This report analyzes and compares Barycentric Lagrange interpolation to Cardinal Trigonometric interpolation, with regards to computational cost and accuracy. It also covers some edge case scenarios which may interfere with the accuracy and stability. Later on, these two interpolation methods are applied on parameterized curves and surfaces, to compare and contrast differences with the standard one dimensional scenarios. The report also contains analysis of and comparison with regular Lagrange interpolation. The report concludes that Barycentric Lagrange interpolation is generally speaking more computationally efficient, and that the inherent need for periodicity makes Cardinal Trigonometric interpolation less reliable in comparison.
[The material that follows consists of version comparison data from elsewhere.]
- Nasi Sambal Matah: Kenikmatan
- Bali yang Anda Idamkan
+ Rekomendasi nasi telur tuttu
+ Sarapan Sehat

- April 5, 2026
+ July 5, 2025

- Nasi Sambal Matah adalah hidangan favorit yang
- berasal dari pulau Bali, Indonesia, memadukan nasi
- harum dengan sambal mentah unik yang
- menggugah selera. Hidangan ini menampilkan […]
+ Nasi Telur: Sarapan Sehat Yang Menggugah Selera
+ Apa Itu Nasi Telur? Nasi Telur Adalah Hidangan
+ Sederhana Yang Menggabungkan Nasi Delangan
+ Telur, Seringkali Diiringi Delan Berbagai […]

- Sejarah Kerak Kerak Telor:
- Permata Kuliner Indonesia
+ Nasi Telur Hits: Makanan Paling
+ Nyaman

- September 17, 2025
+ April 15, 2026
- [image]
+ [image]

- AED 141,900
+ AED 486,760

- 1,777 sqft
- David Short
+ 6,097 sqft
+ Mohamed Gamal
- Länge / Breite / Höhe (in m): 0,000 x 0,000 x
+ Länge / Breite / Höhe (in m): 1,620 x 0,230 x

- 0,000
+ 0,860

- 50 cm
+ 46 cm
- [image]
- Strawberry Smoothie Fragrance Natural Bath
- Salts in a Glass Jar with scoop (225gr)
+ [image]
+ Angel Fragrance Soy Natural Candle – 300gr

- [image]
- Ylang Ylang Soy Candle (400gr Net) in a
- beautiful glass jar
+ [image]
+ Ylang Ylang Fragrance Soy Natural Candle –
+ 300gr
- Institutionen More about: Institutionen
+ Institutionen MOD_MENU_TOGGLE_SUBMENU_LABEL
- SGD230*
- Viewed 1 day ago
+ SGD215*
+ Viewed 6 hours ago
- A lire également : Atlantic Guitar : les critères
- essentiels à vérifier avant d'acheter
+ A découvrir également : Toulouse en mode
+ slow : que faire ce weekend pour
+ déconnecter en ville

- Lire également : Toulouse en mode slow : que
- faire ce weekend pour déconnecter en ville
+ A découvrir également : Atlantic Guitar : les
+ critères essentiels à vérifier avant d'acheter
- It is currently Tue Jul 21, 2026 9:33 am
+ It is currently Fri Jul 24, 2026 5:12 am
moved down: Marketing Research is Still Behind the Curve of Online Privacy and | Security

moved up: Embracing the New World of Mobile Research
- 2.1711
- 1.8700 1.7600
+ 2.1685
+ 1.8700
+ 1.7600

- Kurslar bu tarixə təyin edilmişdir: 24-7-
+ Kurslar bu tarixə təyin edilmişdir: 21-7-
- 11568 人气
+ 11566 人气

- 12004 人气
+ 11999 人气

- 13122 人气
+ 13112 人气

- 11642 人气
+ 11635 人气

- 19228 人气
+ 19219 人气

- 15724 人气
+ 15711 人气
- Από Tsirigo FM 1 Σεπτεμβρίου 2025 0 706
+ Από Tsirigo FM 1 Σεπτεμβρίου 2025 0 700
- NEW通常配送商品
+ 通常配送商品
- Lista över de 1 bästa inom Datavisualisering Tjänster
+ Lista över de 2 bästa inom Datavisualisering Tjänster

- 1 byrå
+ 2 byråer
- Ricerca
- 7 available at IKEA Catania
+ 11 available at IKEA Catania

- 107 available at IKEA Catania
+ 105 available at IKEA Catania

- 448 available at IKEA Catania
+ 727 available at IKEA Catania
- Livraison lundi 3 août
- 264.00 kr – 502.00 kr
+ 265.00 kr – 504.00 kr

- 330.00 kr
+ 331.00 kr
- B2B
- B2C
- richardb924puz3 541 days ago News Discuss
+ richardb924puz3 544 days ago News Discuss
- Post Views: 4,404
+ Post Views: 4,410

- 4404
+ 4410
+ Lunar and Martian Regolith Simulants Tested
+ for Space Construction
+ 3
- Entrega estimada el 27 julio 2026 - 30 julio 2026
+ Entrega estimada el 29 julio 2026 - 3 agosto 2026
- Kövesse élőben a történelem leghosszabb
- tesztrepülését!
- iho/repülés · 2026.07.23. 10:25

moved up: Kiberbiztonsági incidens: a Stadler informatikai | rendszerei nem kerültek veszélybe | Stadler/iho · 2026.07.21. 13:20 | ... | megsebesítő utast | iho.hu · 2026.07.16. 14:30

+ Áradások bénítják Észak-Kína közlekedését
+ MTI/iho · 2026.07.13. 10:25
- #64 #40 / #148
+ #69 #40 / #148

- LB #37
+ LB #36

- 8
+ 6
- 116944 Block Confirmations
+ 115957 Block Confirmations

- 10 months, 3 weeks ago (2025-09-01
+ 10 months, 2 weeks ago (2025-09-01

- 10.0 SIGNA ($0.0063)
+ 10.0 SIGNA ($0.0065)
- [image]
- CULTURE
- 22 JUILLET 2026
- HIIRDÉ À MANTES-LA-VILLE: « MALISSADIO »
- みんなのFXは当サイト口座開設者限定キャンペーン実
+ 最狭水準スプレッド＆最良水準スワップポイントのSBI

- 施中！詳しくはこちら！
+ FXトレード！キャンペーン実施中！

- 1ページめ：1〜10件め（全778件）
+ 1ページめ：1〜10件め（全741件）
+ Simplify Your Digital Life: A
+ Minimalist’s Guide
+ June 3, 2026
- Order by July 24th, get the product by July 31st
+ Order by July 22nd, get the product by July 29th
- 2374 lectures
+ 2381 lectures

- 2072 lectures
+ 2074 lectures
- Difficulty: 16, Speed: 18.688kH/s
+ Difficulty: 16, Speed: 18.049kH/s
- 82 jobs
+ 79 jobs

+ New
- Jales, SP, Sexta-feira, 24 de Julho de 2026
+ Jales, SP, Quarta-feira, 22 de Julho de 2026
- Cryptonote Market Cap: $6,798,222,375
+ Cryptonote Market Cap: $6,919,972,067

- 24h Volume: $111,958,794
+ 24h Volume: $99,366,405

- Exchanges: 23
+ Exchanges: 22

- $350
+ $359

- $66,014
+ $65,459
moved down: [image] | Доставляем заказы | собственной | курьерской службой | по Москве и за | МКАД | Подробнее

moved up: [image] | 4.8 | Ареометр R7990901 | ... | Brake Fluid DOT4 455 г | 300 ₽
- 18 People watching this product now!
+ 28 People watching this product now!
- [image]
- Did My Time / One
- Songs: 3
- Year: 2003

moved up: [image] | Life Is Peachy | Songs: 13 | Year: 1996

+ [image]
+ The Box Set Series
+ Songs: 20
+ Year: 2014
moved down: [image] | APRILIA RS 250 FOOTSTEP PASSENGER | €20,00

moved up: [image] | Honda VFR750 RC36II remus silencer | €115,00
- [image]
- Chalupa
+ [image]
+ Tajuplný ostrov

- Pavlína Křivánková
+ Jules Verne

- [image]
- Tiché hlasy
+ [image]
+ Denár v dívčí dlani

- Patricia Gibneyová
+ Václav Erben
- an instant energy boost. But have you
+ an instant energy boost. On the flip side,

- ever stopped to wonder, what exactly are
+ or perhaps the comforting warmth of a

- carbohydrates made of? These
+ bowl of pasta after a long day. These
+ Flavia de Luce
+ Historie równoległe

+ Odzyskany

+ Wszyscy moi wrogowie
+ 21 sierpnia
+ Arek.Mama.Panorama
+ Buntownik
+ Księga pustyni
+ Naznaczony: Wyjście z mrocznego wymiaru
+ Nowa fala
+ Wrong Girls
On the other hand, Barycentric Lagrange interpolation is difficult to implement for higher dimensional problems, and also relies heavily on Chebyshev spaced nodes, something which can cause issues in a practical application of interpolation. Given ideal scenarios, Cardinal Trigonometric interpolation is more accurate, and for periodic functions generally speaking better than Barycentric Lagrange interpolation. Regular Lagrange interpolation is found to be unviable due to the comparatively big computational cost.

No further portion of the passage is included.